RÉSUMÉ.Cette contribution s'interroge sur les origines et sur les premières utilisations des forces navales dans la région de la mer Égée, de c. 700 à 480 av. J.-C. En comparant les nombreux témoignages iconographiques et textuels avec les très rares preuves archéologiques, elle démontre que les grandes flottes de navires de guerre n'apparurent que tardivement et probablement seulement en Égypte, dans l'empire Perse et chez les Grecs au VIe siècle av. J.-C.
ABSTRACT.This contribution discusses the origins and early use of naval forces in the Aegean Sea region from c. 700 to 480 BC. It assesses the very limited archaeological evidence and uses the more abundant iconographic and textual evidence to show that large fleets of purpose-built warships were a late development, probably only appearing in Egypt, in the Persian Empire and among the Greeks in the 6th century BC.
Lorsque, selon Homère, les Achéens partent à la conquête de Troie, c'est grâce à une véritable flotte de guerre. Mais il faut attendre sept siècles par rapport à la logique du mythe, trois siècles par rapport à l'époque de sa rédaction, pour qu'une telle flotte ait une réalité historique dans le monde grec, soit à l'époque où nous la voyons en action à Salamine (480 av. J.-C.), lors de la seconde guerre médique. N'est-ce qu'un paradoxe ou est-ce une réalité?

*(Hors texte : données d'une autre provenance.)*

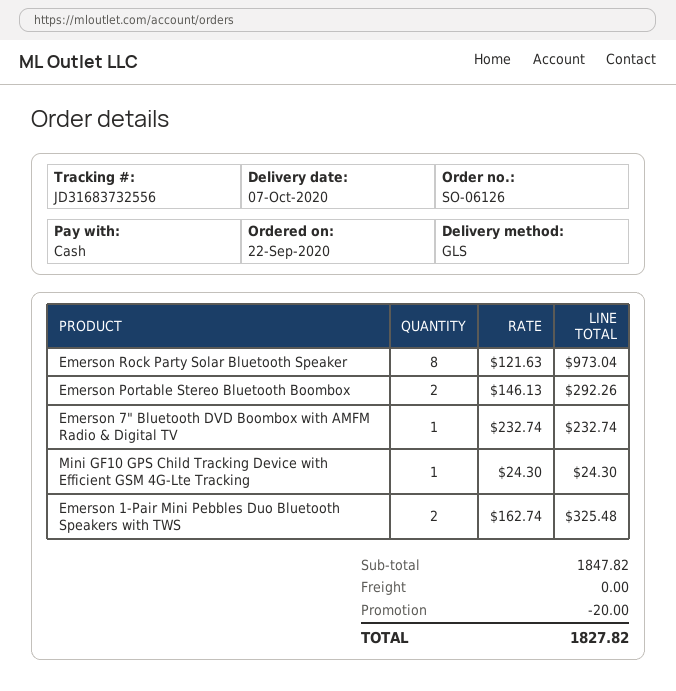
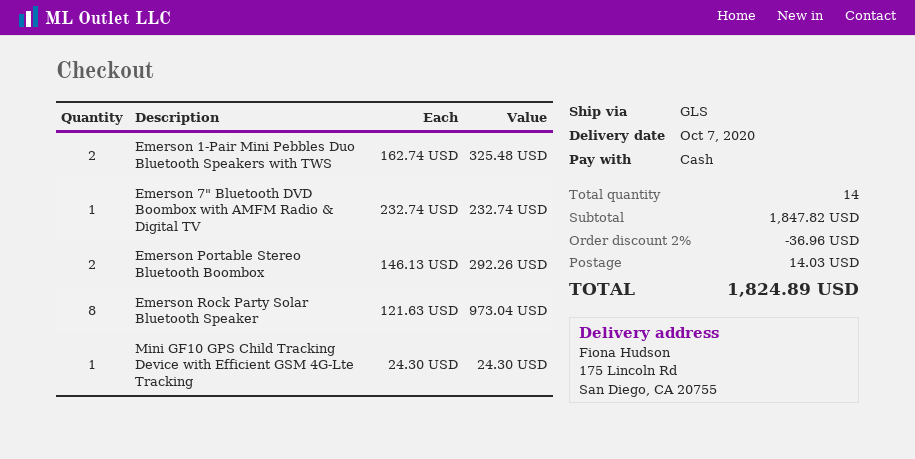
discount: 20.00 -> 36.96
shipping: 0.00 -> 14.03
total: 1827.82 -> 1824.89

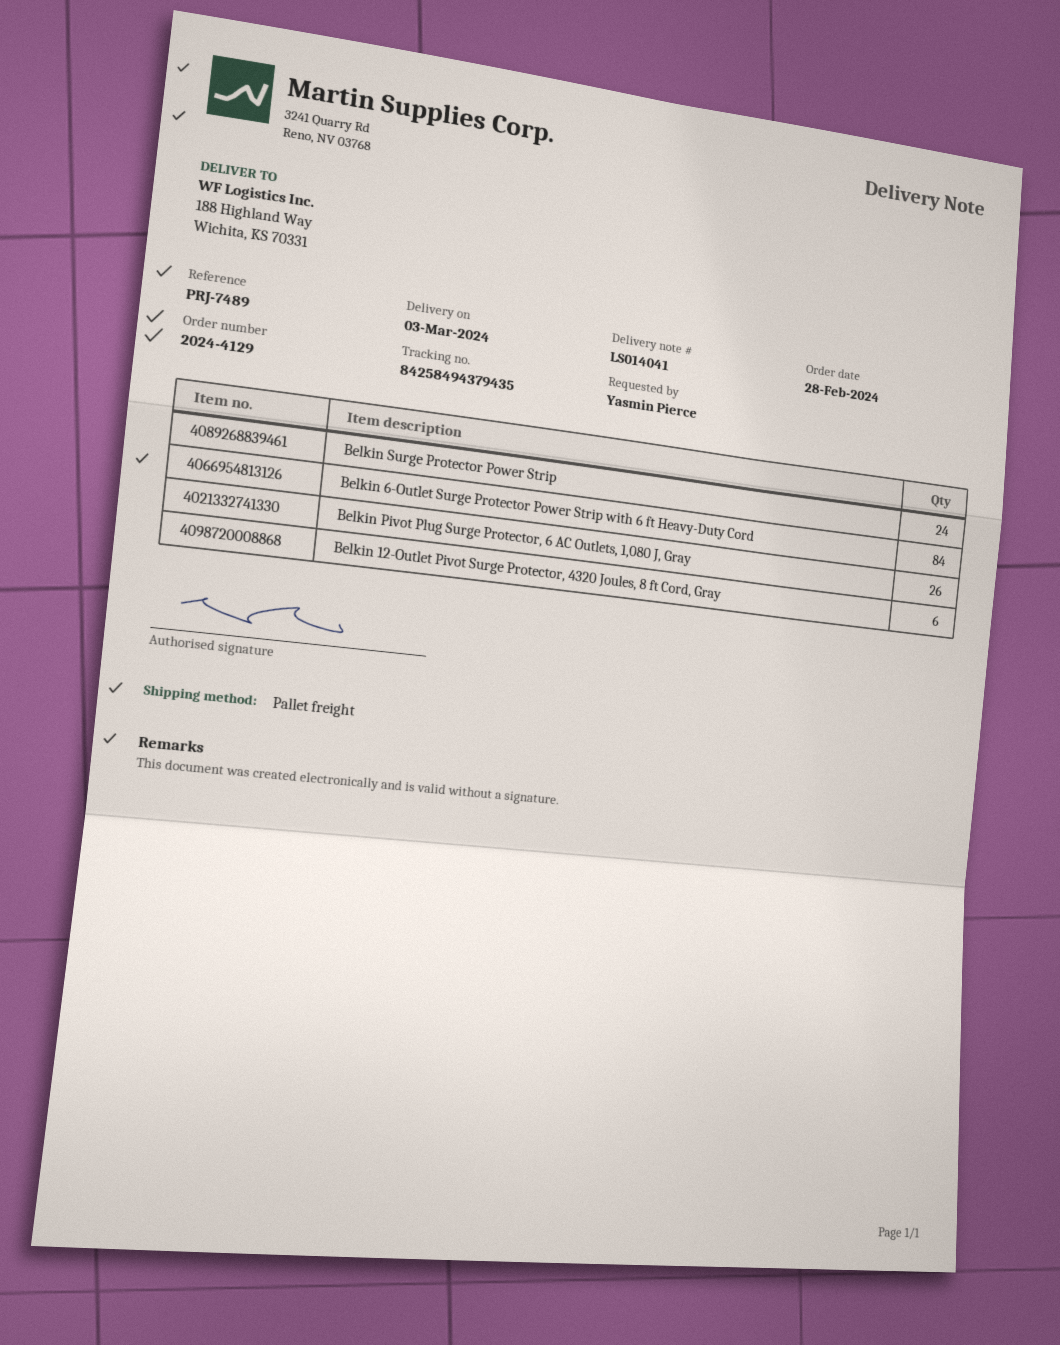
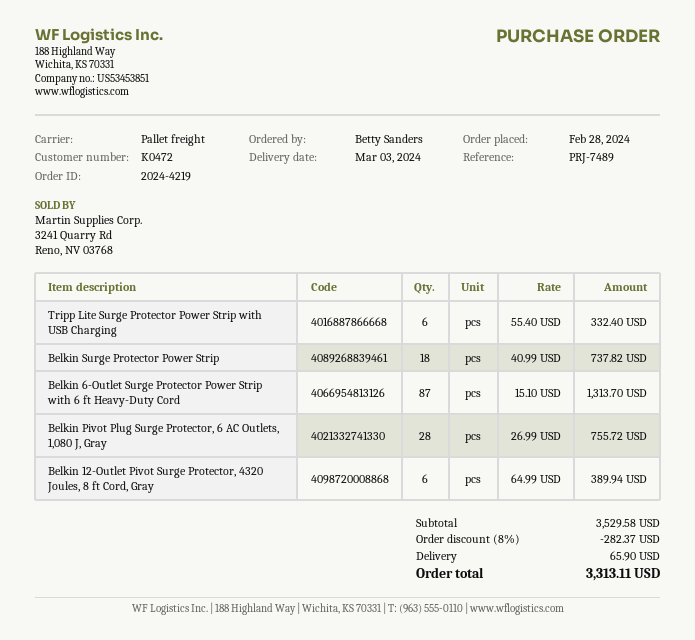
order number: 2024-4129 -> 2024-4219
ordered by: Yasmin Pierce -> Betty Sanders
Belkin Surge Protector Power Strip: 24 -> 18
Belkin 6-Outlet Surge Protector Power Strip with 6 ft Heavy-Duty Cord: 84 -> 87
Belkin Pivot Plug Surge Protector, 6 AC Outlets, 1,080 J, Gray: 26 -> 28
Tripp Lite Surge Protector Power Strip with USB Charging: none -> 6

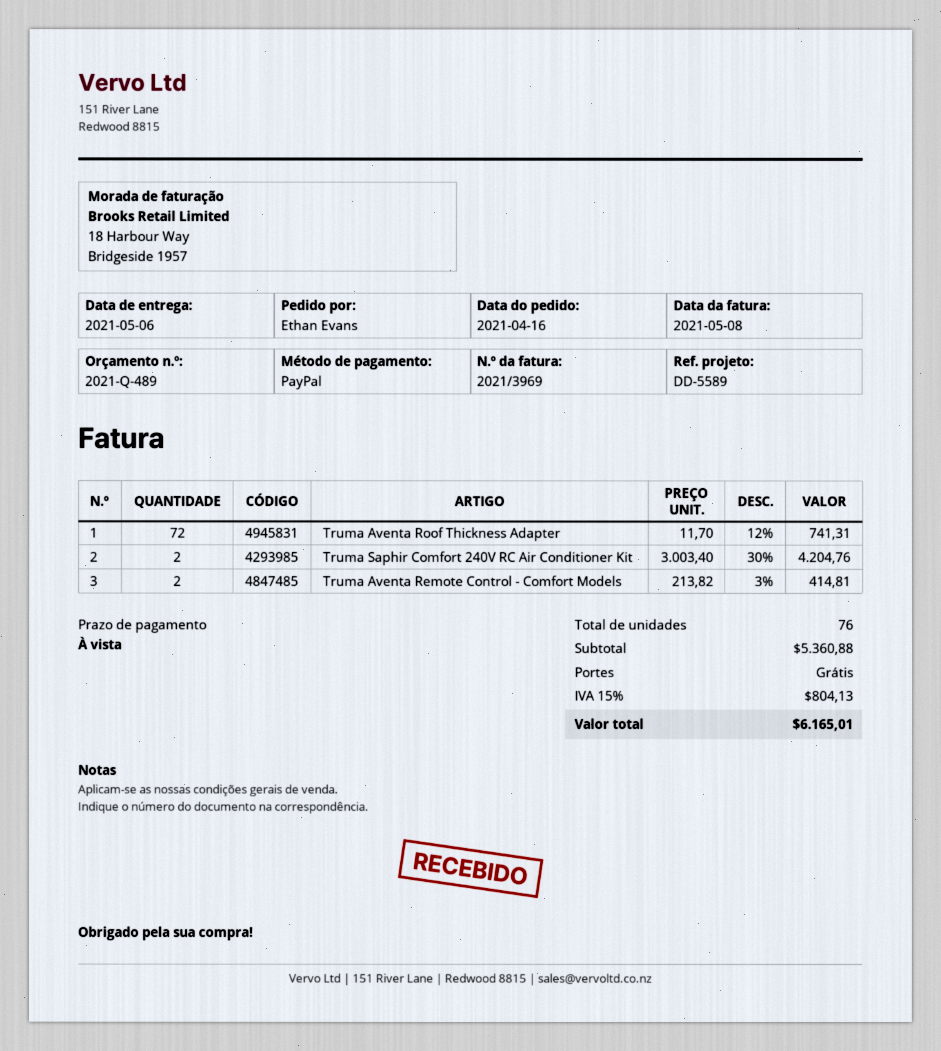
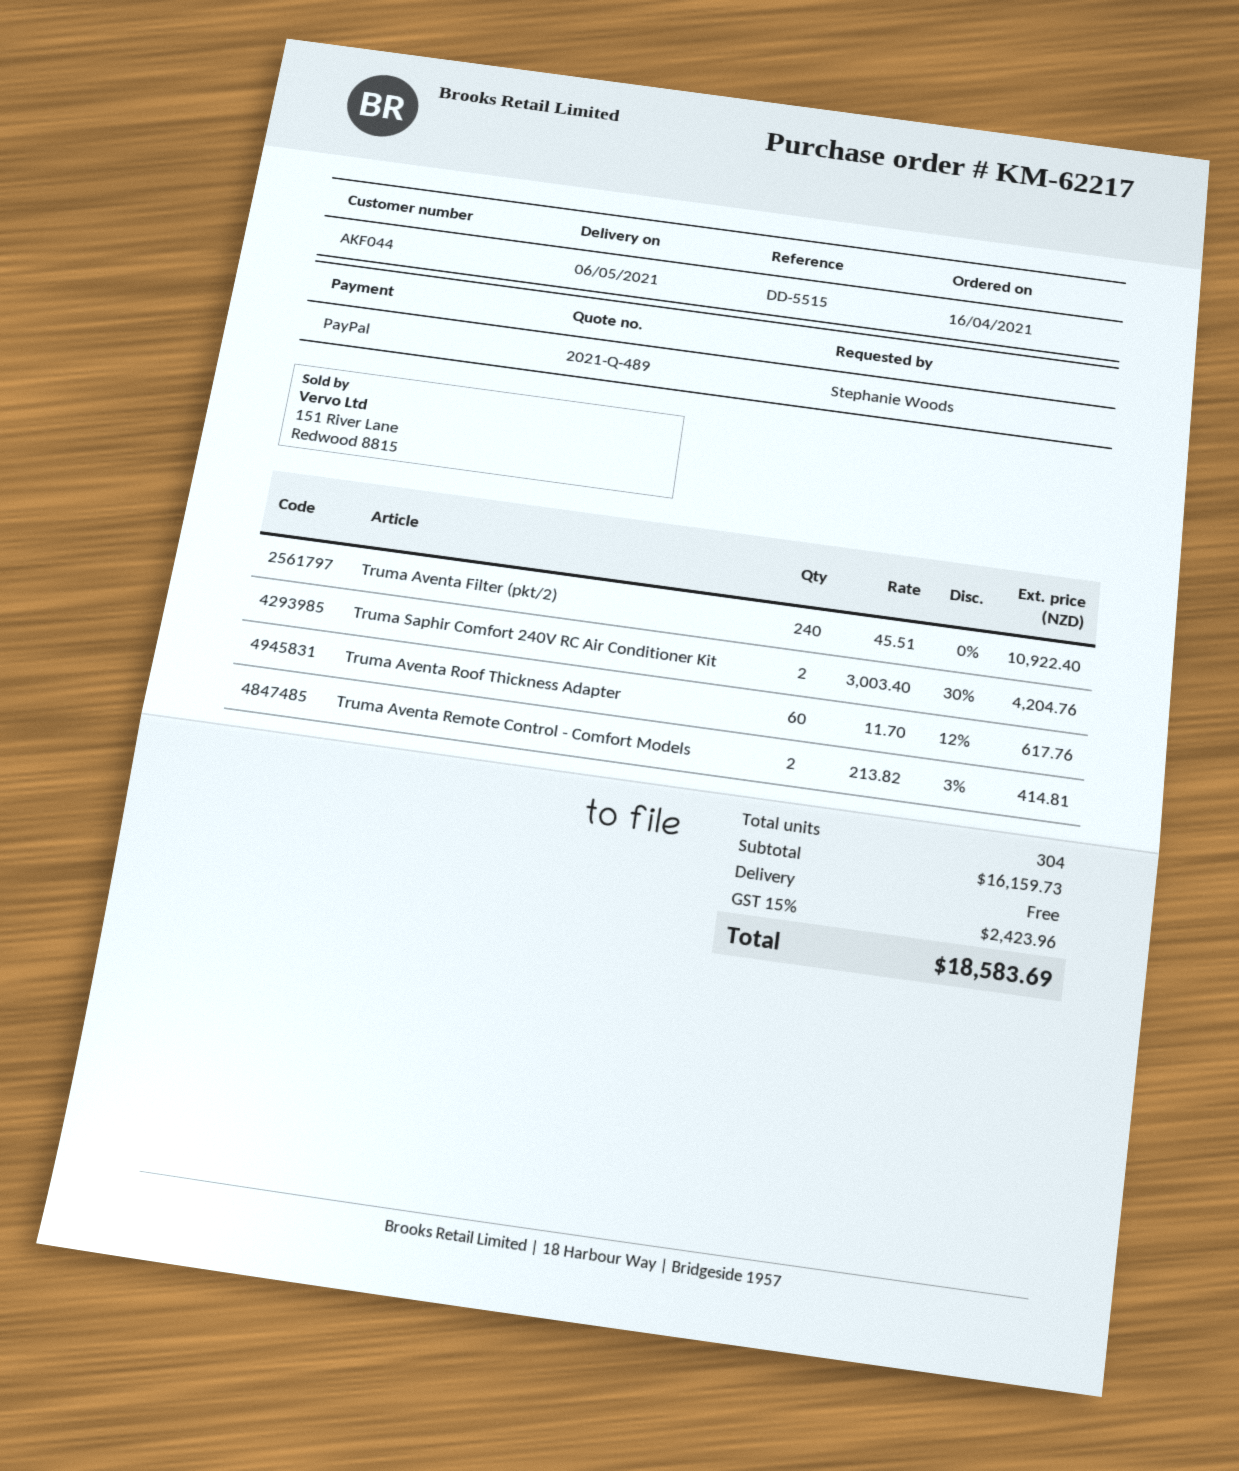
reference: DD-5589 -> DD-5515
ordered by: Ethan Evans -> Stephanie Woods
Truma Aventa Roof Thickness Adapter: 72 x 11.70 - 12% = 741.31 -> 60 x 11.70 - 12% = 617.76
Truma Aventa Filter (pkt/2): none -> 240 x 45.51 = 10922.40
total quantity: 76 -> 304
subtotal: 5360.88 -> 16159.73
tax: 15% = 804.13 -> 15% = 2423.96
total: 6165.01 -> 18583.69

Si tout navire peut être amené à se défendre et donc à être transformé, que cela ait été prévu au départ ou non, en bateau de guerre, tout navire n'est pas nécessairement apte à faire partie d'une flotte de guerre. En effet, une flotte de guerre suppose au moins trois choses : une unité de conception dans l'emploi des navires, ce qui demande à la fois une volonté politique et une identification parfaite des missions, et donc une stratégie générale ; une unification au moins minimale dans les types de navires et des possibilités nautiques qui les caractérisent, ce qui exige que chacun d'entre eux puisse naviguer en groupe et non de façon totalement indépendante de son voisin ; une unité d'utilisation, ce qui suppose à la fois une identification suffisante des possibilités d'attaque et de défense ouvertes à chaque type de navire et la mise au point d'une tactique qui intègre à la fois les aléas du combat propres à chaque navire et la recherche du but commun.